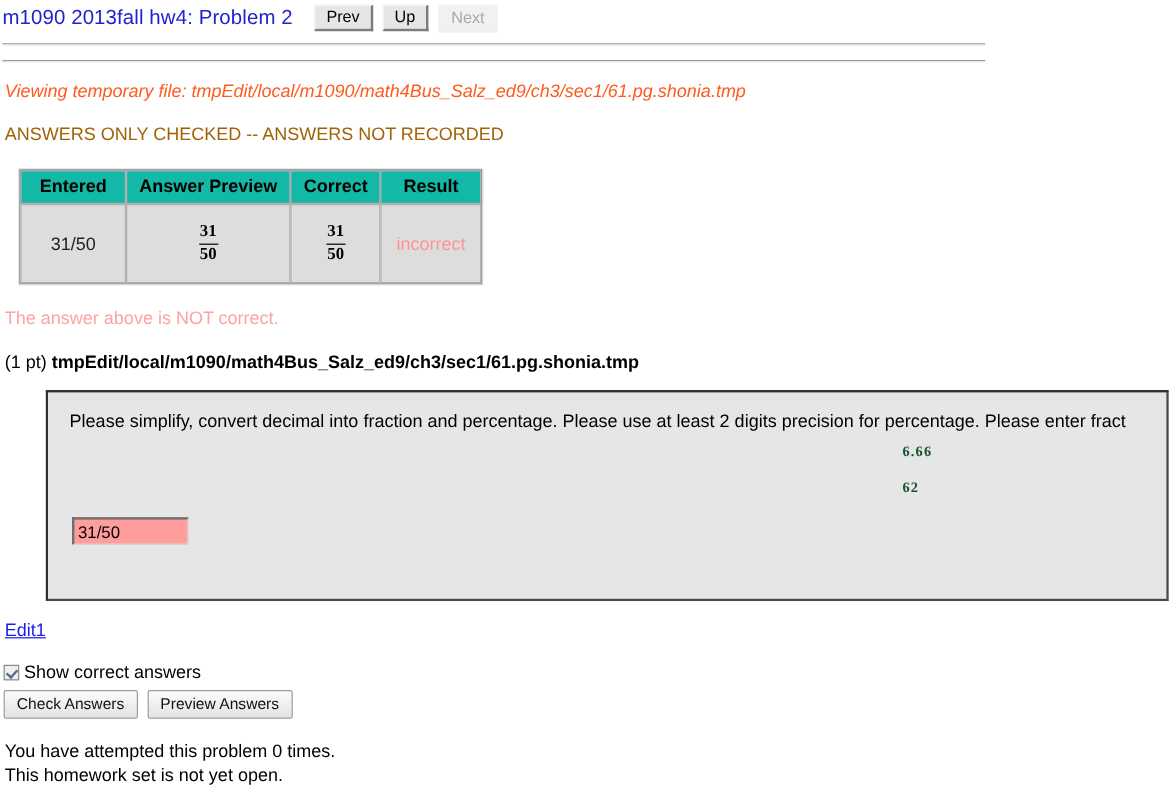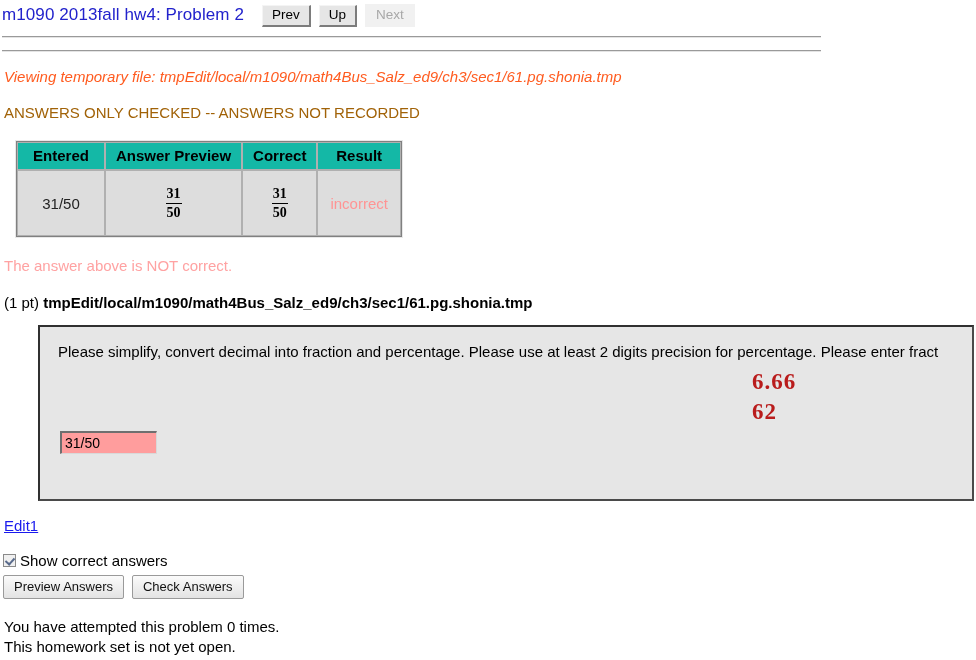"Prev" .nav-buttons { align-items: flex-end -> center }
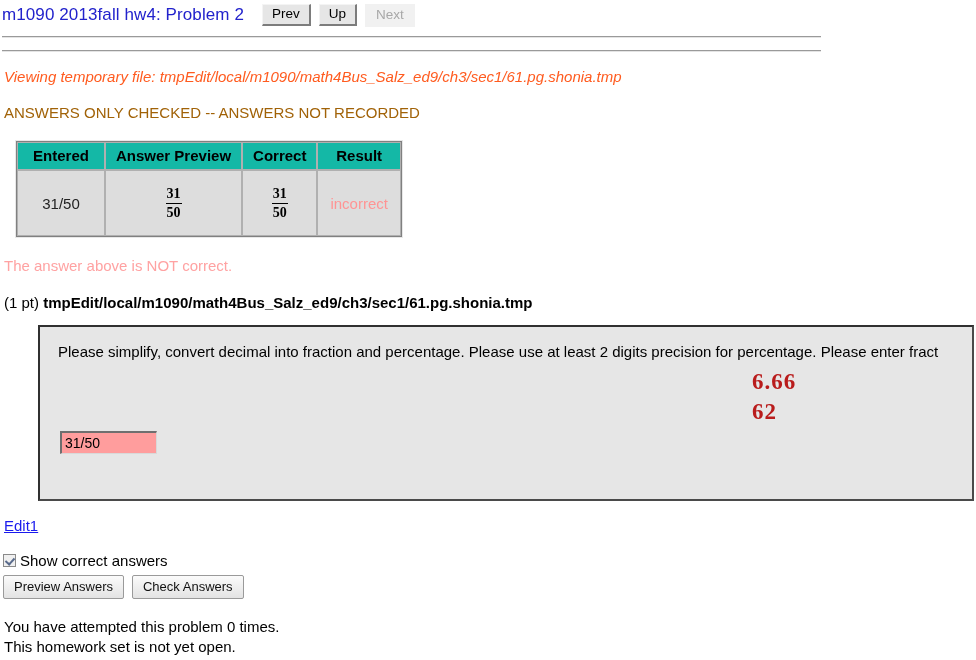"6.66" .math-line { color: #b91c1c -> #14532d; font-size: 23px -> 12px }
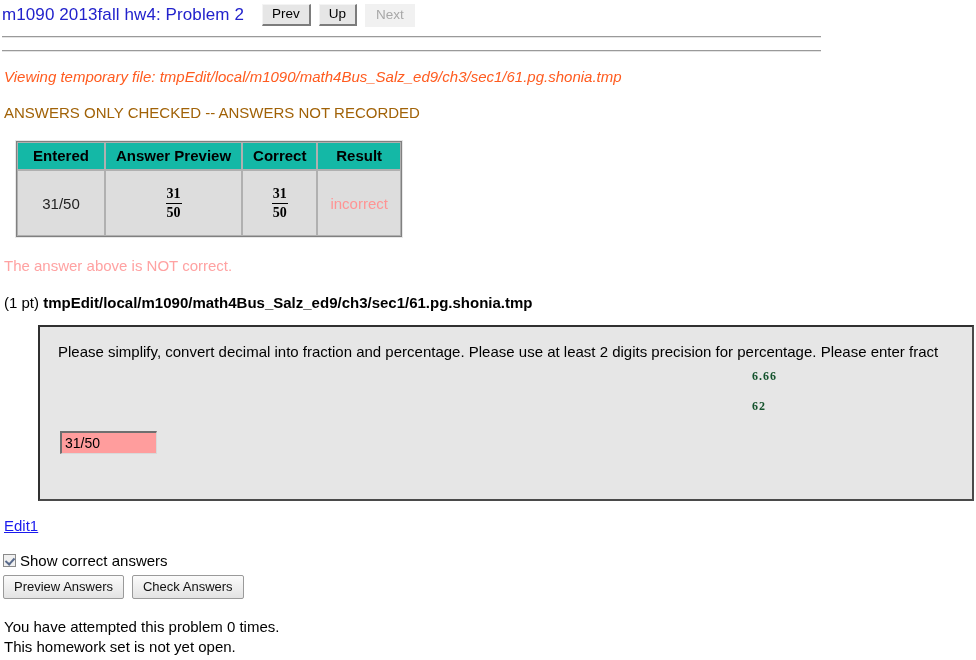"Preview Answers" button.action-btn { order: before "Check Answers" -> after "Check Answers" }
==
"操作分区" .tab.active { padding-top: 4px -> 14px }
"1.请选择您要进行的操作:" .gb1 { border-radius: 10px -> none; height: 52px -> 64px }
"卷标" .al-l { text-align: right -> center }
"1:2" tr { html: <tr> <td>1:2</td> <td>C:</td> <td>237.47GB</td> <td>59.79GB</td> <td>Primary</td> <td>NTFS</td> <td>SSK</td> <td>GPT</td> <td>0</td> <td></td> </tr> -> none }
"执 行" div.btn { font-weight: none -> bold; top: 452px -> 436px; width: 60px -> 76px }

* WHAT THE TASK REQUIRES
Find and copy each line above that includes the string "none".

* YOUR RESPONSE
"1.请选择您要进行的操作:" .gb1 { border-radius: 10px -> none; height: 52px -> 64px }
"1:2" tr { html: <tr> <td>1:2</td> <td>C:</td> <td>237.47GB</td> <td>59.79GB</td> <td>Primary</td> <td>NTFS</td> <td>SSK</td> <td>GPT</td> <td>0</td> <td></td> </tr> -> none }
"执 行" div.btn { font-weight: none -> bold; top: 452px -> 436px; width: 60px -> 76px }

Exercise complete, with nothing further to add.